» **What to do**
Within the records below, find each line that holds the string "year", then copy it.

» **Given entries**

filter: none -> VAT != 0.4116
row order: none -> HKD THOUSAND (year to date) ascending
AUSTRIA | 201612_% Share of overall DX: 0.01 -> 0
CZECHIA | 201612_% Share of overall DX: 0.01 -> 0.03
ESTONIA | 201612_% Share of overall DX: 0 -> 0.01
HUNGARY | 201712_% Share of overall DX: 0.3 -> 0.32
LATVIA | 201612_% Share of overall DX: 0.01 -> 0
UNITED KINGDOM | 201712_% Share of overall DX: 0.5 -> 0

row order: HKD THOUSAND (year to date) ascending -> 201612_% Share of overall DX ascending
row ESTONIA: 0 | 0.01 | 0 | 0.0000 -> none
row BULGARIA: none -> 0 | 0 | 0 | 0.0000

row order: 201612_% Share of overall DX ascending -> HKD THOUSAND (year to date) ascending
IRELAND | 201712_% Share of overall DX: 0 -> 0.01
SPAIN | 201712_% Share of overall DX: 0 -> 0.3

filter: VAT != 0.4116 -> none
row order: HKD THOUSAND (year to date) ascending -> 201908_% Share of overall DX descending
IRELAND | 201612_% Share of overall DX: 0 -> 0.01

» **Written solution**
row order: none -> HKD THOUSAND (year to date) ascending
row order: HKD THOUSAND (year to date) ascending -> 201612_% Share of overall DX ascending
row order: 201612_% Share of overall DX ascending -> HKD THOUSAND (year to date) ascending
row order: HKD THOUSAND (year to date) ascending -> 201908_% Share of overall DX descending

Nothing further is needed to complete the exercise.